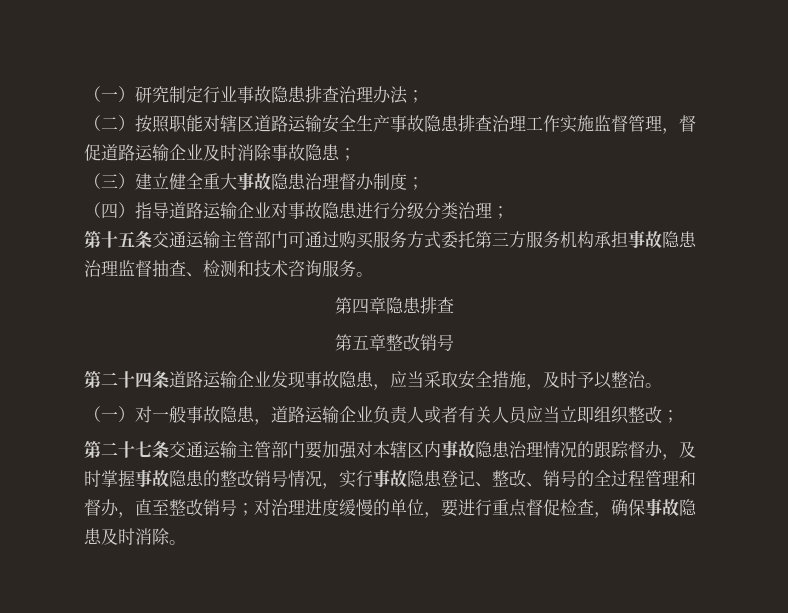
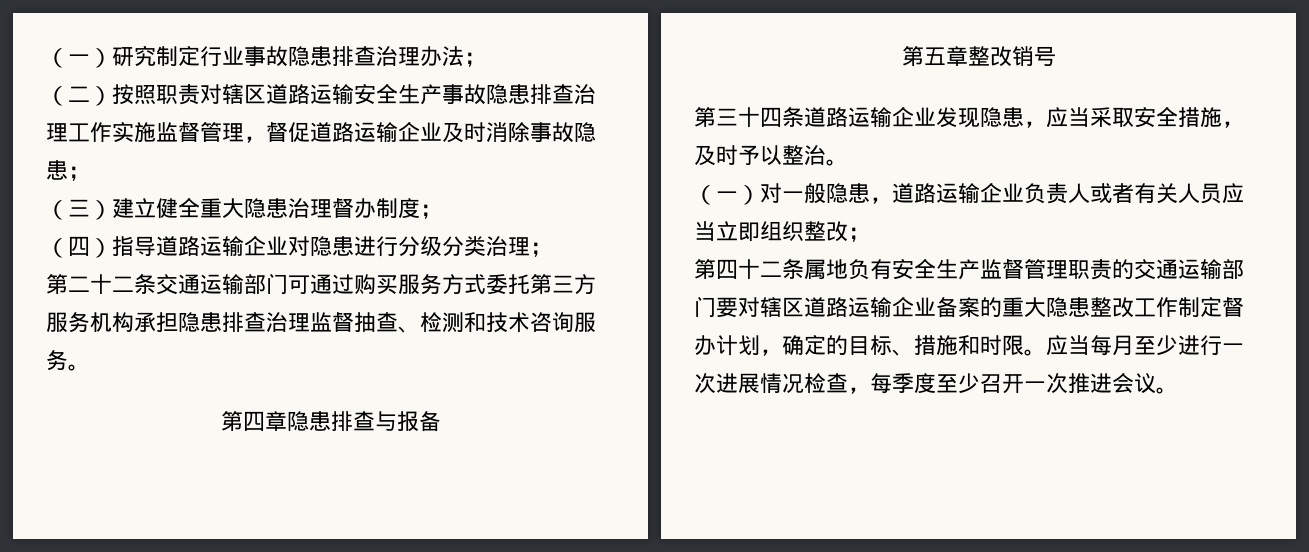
- （二）按照职能对辖区道路运输安全生产事故隐患排查治理工作实施监督管理，督促道路运输企业及时消除事故隐患；
+ （二）按照职责对辖区道路运输安全生产事故隐患排查治理工作实施监督管理，督促道路运输企业及时消除事故隐患；
- （三）建立健全重大事故隐患治理督办制度；
+ （三）建立健全重大隐患治理督办制度；
- （四）指导道路运输企业对事故隐患进行分级分类治理；
+ （四）指导道路运输企业对隐患进行分级分类治理；
- 第十五条交通运输主管部门可通过购买服务方式委托第三方服务机构承担事故隐患治理监督抽查、检测和技术咨询服务。
+ 第二十二条交通运输部门可通过购买服务方式委托第三方服务机构承担隐患排查治理监督抽查、检测和技术咨询服务。
- 第四章隐患排查
+ 第四章隐患排查与报备
- 第二十四条道路运输企业发现事故隐患，应当采取安全措施，及时予以整治。
+ 第三十四条道路运输企业发现隐患，应当采取安全措施，及时予以整治。
- （一）对一般事故隐患，道路运输企业负责人或者有关人员应当立即组织整改；
+ （一）对一般隐患，道路运输企业负责人或者有关人员应当立即组织整改；
- 第二十七条交通运输主管部门要加强对本辖区内事故隐患治理情况的跟踪督办，及时掌握事故隐患的整改销号情况，实行事故隐患登记、整改、销号的全过程管理和督办，直至整改销号；对治理进度缓慢的单位，要进行重点督促检查，确保事故隐患及时消除。
+ 第四十二条属地负有安全生产监督管理职责的交通运输部门要对辖区道路运输企业备案的重大隐患整改工作制定督办计划，确定的目标、措施和时限。应当每月至少进行一次进展情况检查，每季度至少召开一次推进会议。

— PROBLEM STATEMENT —
Could you print all of the entries exactly, skipping the images?

— COMPLETED EXERCISE —
- （二）按照职能对辖区道路运输安全生产事故隐患排查治理工作实施监督管理，督促道路运输企业及时消除事故隐患；
+ （二）按照职责对辖区道路运输安全生产事故隐患排查治理工作实施监督管理，督促道路运输企业及时消除事故隐患；
- （三）建立健全重大事故隐患治理督办制度；
+ （三）建立健全重大隐患治理督办制度；
- （四）指导道路运输企业对事故隐患进行分级分类治理；
+ （四）指导道路运输企业对隐患进行分级分类治理；
- 第十五条交通运输主管部门可通过购买服务方式委托第三方服务机构承担事故隐患治理监督抽查、检测和技术咨询服务。
+ 第二十二条交通运输部门可通过购买服务方式委托第三方服务机构承担隐患排查治理监督抽查、检测和技术咨询服务。
- 第四章隐患排查
+ 第四章隐患排查与报备
- 第二十四条道路运输企业发现事故隐患，应当采取安全措施，及时予以整治。
+ 第三十四条道路运输企业发现隐患，应当采取安全措施，及时予以整治。
- （一）对一般事故隐患，道路运输企业负责人或者有关人员应当立即组织整改；
+ （一）对一般隐患，道路运输企业负责人或者有关人员应当立即组织整改；
- 第二十七条交通运输主管部门要加强对本辖区内事故隐患治理情况的跟踪督办，及时掌握事故隐患的整改销号情况，实行事故隐患登记、整改、销号的全过程管理和督办，直至整改销号；对治理进度缓慢的单位，要进行重点督促检查，确保事故隐患及时消除。
+ 第四十二条属地负有安全生产监督管理职责的交通运输部门要对辖区道路运输企业备案的重大隐患整改工作制定督办计划，确定的目标、措施和时限。应当每月至少进行一次进展情况检查，每季度至少召开一次推进会议。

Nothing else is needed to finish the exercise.